Task statement: Return each line of the listing that has the word "padding" in it.

Record set:
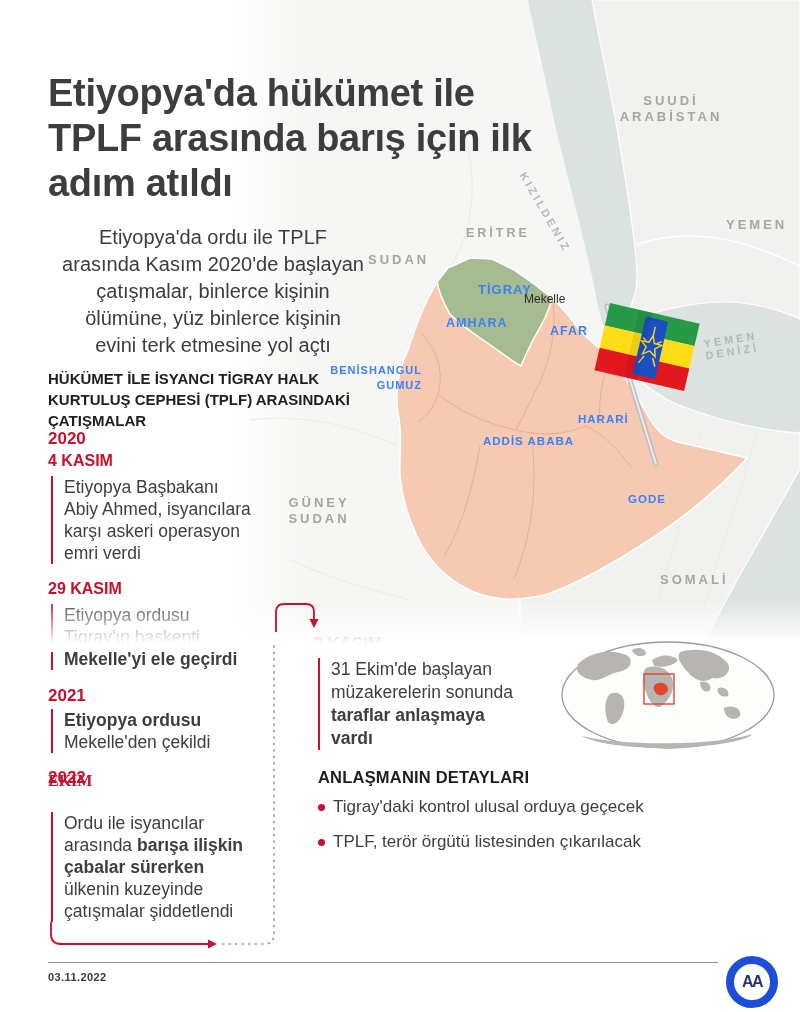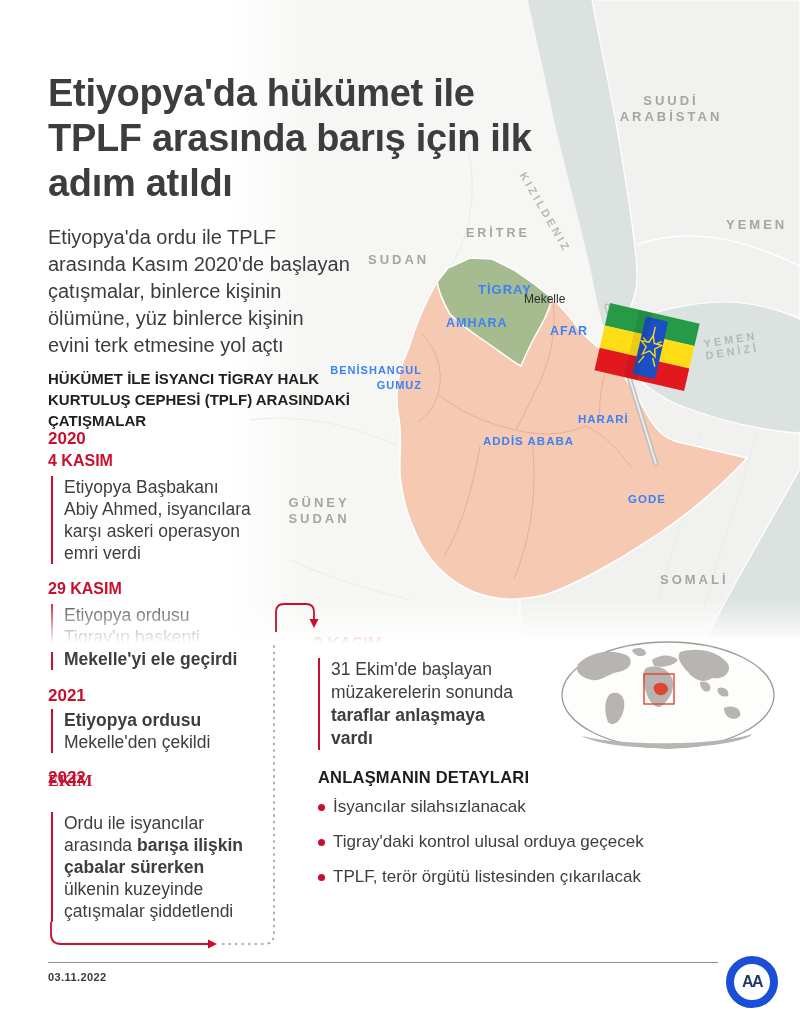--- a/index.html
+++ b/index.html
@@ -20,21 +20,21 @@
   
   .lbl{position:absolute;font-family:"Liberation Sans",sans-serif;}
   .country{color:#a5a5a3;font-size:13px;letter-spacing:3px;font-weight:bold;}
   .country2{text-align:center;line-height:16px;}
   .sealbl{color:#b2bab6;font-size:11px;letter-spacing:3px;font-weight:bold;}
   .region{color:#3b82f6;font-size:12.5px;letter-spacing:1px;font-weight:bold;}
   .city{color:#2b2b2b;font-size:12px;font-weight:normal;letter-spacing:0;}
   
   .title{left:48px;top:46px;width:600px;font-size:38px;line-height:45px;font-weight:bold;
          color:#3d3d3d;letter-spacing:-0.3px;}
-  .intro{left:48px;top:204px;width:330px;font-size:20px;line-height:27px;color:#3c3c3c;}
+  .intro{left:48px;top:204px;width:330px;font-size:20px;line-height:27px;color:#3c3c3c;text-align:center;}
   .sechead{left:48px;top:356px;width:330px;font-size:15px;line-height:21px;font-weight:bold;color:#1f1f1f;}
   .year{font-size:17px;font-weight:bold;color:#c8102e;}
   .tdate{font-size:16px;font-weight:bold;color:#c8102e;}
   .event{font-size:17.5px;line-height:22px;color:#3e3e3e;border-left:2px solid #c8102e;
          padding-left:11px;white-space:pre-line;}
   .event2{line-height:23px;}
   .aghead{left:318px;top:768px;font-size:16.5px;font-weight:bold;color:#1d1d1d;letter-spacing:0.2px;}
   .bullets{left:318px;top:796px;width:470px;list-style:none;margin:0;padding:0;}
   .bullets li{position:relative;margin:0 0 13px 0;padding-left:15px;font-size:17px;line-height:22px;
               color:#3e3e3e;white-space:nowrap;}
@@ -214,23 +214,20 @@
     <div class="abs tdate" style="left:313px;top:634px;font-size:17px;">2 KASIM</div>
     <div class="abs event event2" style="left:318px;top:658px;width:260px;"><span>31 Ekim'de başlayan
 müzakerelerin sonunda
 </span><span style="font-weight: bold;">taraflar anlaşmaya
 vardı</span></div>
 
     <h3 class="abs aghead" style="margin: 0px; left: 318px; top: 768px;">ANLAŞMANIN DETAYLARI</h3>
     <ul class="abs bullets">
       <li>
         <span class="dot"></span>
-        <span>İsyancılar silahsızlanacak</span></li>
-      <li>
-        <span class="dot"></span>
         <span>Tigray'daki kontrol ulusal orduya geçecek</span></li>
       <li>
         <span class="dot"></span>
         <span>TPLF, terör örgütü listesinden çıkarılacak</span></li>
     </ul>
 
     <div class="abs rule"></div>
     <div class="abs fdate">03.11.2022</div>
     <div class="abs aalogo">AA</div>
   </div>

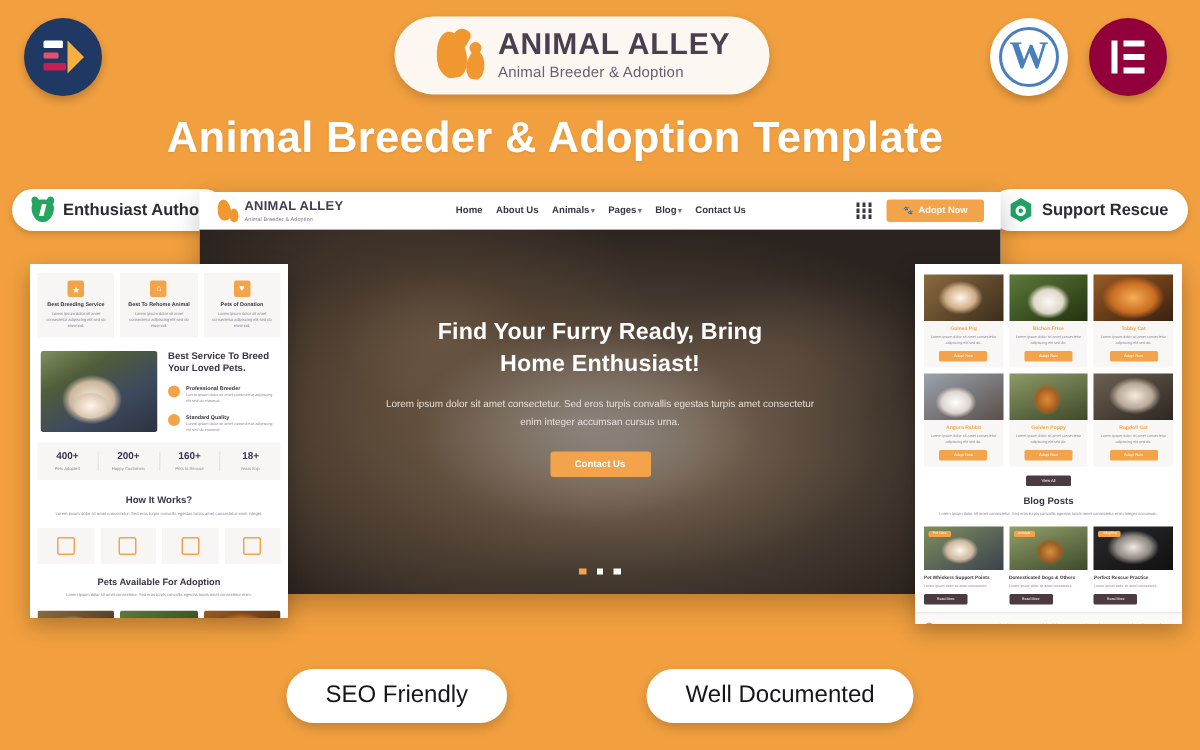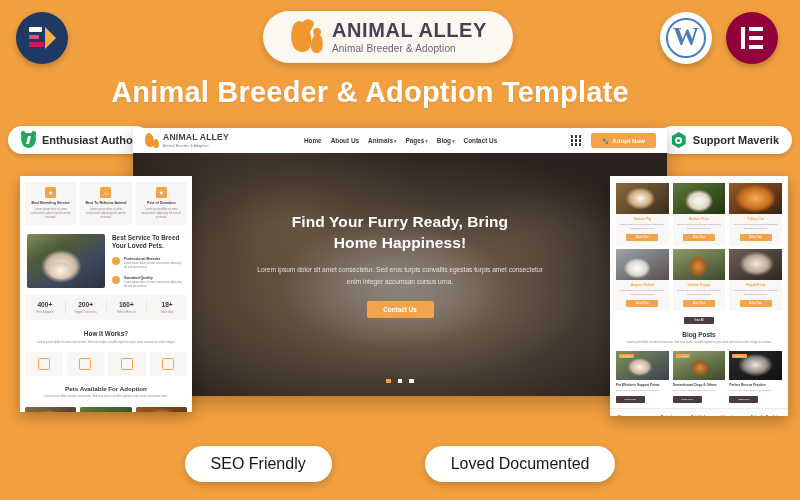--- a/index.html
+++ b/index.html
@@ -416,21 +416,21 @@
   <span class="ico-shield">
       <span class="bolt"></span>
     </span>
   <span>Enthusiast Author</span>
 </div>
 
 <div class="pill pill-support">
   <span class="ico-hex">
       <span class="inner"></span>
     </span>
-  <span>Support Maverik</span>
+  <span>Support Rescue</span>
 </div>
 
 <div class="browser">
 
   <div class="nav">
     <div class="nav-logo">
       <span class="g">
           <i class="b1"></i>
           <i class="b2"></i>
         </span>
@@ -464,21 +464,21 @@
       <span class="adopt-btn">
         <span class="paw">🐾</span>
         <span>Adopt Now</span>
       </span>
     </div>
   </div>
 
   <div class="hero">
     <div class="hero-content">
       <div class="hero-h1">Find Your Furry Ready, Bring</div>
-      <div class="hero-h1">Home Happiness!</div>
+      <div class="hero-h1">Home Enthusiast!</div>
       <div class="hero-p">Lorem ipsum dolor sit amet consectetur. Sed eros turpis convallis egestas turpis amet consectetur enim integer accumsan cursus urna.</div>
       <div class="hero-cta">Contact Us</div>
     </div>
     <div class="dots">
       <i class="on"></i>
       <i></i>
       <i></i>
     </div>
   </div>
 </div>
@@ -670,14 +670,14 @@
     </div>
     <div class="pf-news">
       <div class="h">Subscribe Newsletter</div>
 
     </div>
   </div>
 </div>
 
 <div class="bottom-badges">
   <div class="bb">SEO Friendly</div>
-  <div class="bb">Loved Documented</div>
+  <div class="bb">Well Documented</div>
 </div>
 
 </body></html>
* * *
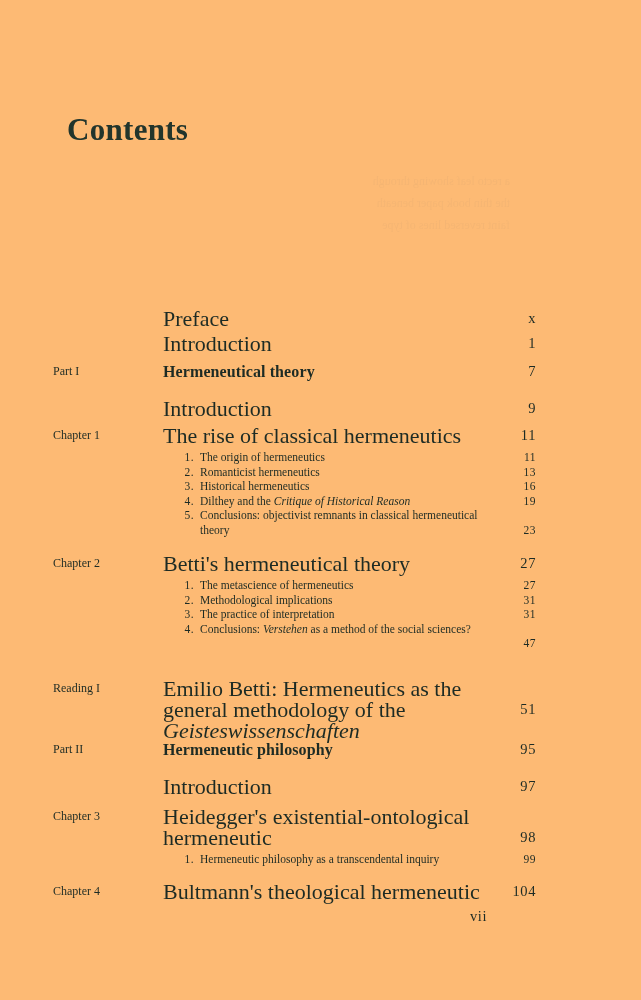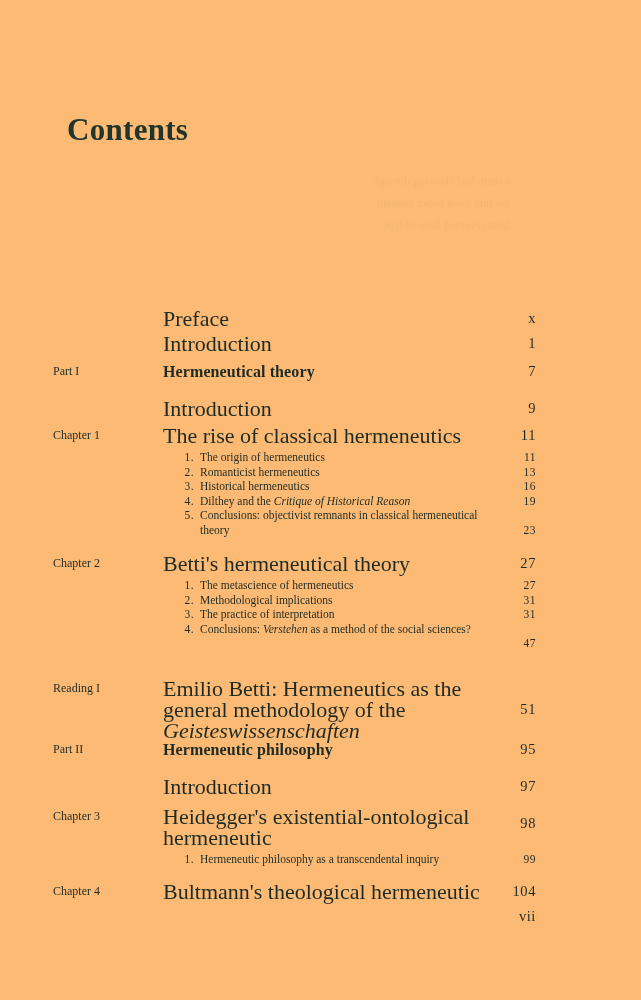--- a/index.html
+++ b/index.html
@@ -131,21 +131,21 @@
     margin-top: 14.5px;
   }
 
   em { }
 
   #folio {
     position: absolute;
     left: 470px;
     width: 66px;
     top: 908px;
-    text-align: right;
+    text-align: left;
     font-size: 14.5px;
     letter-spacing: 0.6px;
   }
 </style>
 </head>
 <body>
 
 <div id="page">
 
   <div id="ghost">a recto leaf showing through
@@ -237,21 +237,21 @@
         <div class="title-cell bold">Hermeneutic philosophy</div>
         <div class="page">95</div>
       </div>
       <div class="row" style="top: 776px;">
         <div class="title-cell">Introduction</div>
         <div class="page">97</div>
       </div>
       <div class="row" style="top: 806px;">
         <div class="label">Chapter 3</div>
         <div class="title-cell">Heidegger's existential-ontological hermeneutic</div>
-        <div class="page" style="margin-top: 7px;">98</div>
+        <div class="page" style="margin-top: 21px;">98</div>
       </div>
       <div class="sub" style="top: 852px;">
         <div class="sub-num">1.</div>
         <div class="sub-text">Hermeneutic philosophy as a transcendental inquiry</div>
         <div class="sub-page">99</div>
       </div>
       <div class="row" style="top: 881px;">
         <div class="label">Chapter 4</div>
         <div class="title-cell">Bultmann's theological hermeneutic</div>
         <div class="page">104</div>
* * *
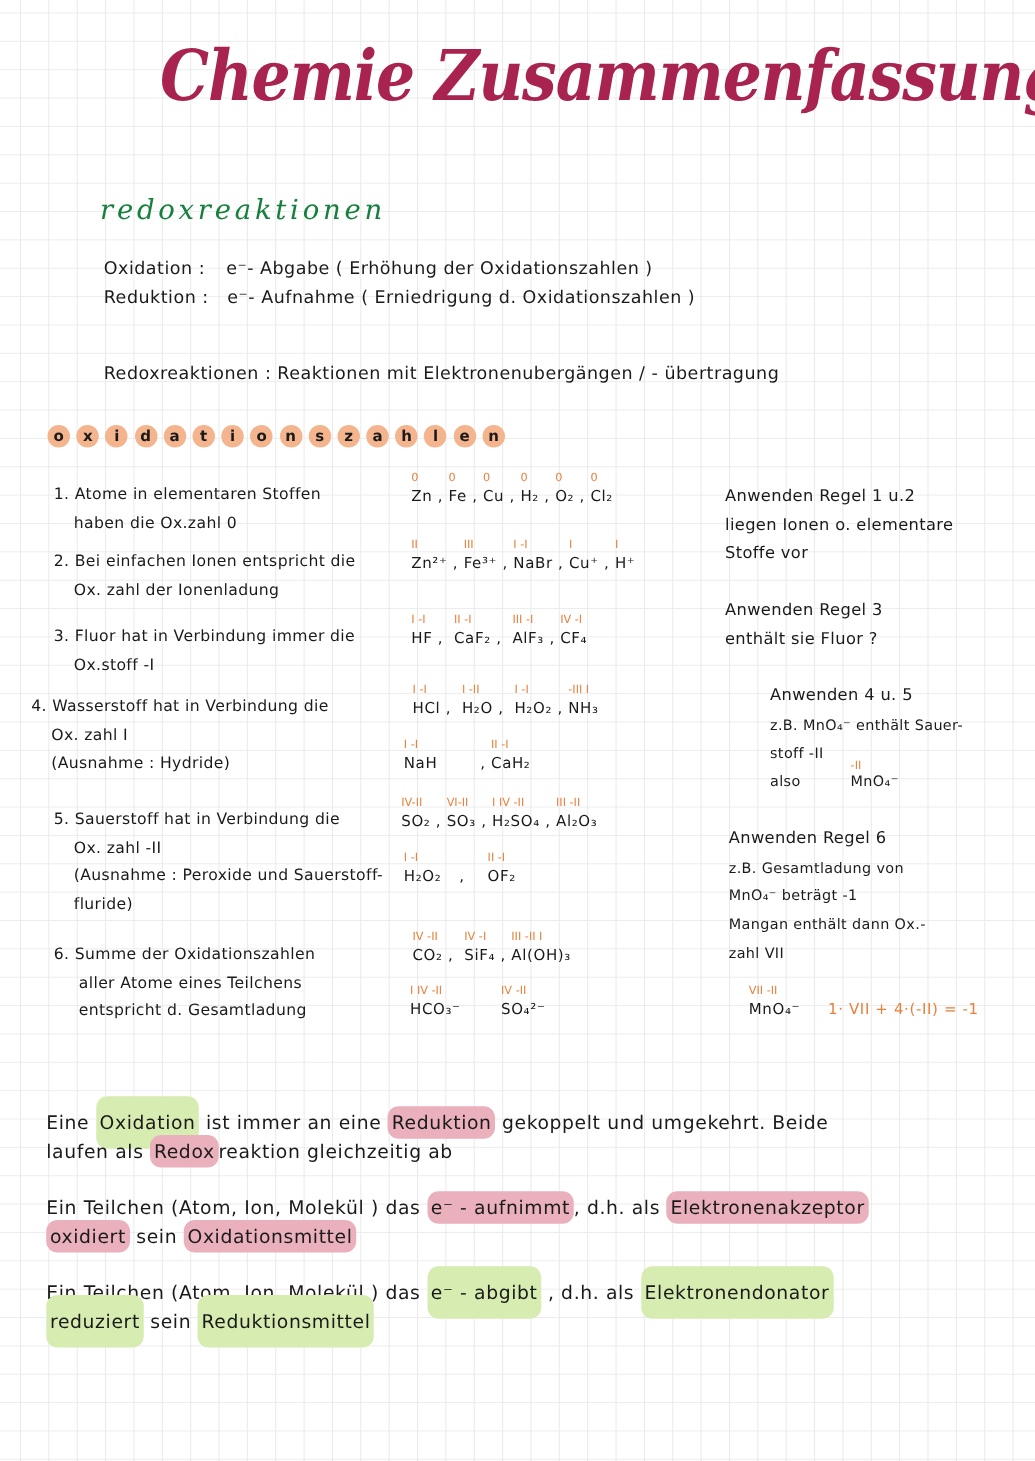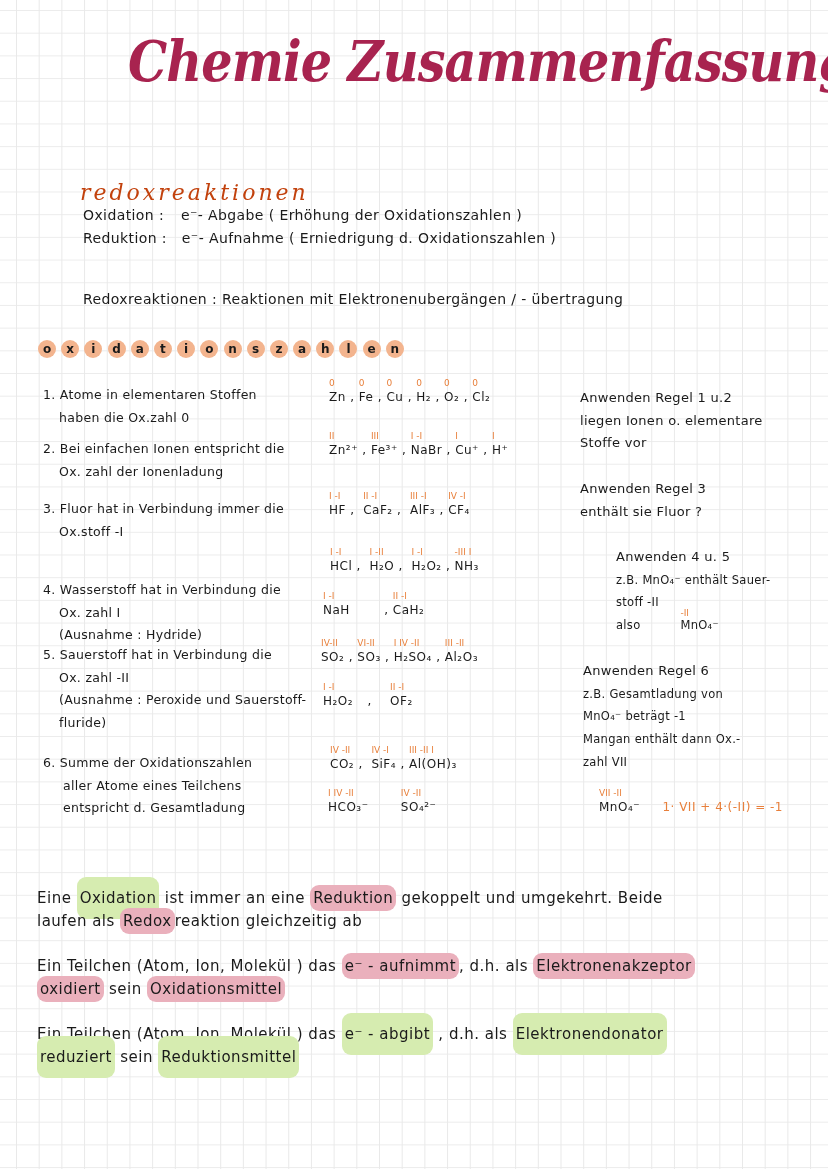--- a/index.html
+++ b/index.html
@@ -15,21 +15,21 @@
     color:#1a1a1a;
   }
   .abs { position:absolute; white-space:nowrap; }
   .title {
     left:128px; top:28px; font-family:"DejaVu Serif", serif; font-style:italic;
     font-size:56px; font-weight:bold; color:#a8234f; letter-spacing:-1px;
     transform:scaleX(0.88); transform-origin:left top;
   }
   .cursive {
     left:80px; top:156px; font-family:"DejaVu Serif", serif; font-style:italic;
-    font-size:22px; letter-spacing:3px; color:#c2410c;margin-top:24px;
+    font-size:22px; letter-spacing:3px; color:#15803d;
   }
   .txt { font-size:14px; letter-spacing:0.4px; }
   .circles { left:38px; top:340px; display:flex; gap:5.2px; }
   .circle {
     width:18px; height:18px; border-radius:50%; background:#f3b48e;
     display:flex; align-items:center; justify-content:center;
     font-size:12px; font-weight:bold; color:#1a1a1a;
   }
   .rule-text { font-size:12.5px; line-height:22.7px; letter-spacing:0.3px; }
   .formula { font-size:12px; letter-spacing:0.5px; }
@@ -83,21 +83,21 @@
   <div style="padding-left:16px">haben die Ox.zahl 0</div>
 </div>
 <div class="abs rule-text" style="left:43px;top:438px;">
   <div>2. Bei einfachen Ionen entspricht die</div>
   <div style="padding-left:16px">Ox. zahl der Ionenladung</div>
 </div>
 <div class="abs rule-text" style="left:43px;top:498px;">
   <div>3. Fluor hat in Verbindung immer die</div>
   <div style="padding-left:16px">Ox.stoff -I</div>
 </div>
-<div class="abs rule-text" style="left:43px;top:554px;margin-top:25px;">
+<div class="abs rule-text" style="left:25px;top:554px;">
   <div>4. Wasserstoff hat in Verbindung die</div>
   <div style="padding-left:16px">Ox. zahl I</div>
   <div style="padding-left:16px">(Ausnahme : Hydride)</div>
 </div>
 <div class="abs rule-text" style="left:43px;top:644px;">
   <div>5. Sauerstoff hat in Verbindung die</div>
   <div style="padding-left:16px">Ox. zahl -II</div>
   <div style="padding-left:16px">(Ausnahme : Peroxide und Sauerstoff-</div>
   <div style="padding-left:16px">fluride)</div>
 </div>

The completed task:
          padding-left:11px;white-space:pre-line;}
   .bullets{left:318px;top:796px;width:470px;list-style:none;margin:0;padding:0;}
   .bullets li{position:relative;margin:0 0 13px 0;padding-left:15px;font-size:17px;line-height:22px;
   <div style="padding-left:16px">haben die Ox.zahl 0</div>
   <div style="padding-left:16px">Ox. zahl der Ionenladung</div>
   <div style="padding-left:16px">Ox.stoff -I</div>
   <div style="padding-left:16px">Ox. zahl I</div>
   <div style="padding-left:16px">(Ausnahme : Hydride)</div>
   <div style="padding-left:16px">Ox. zahl -II</div>
   <div style="padding-left:16px">(Ausnahme : Peroxide und Sauerstoff-</div>
   <div style="padding-left:16px">fluride)</div>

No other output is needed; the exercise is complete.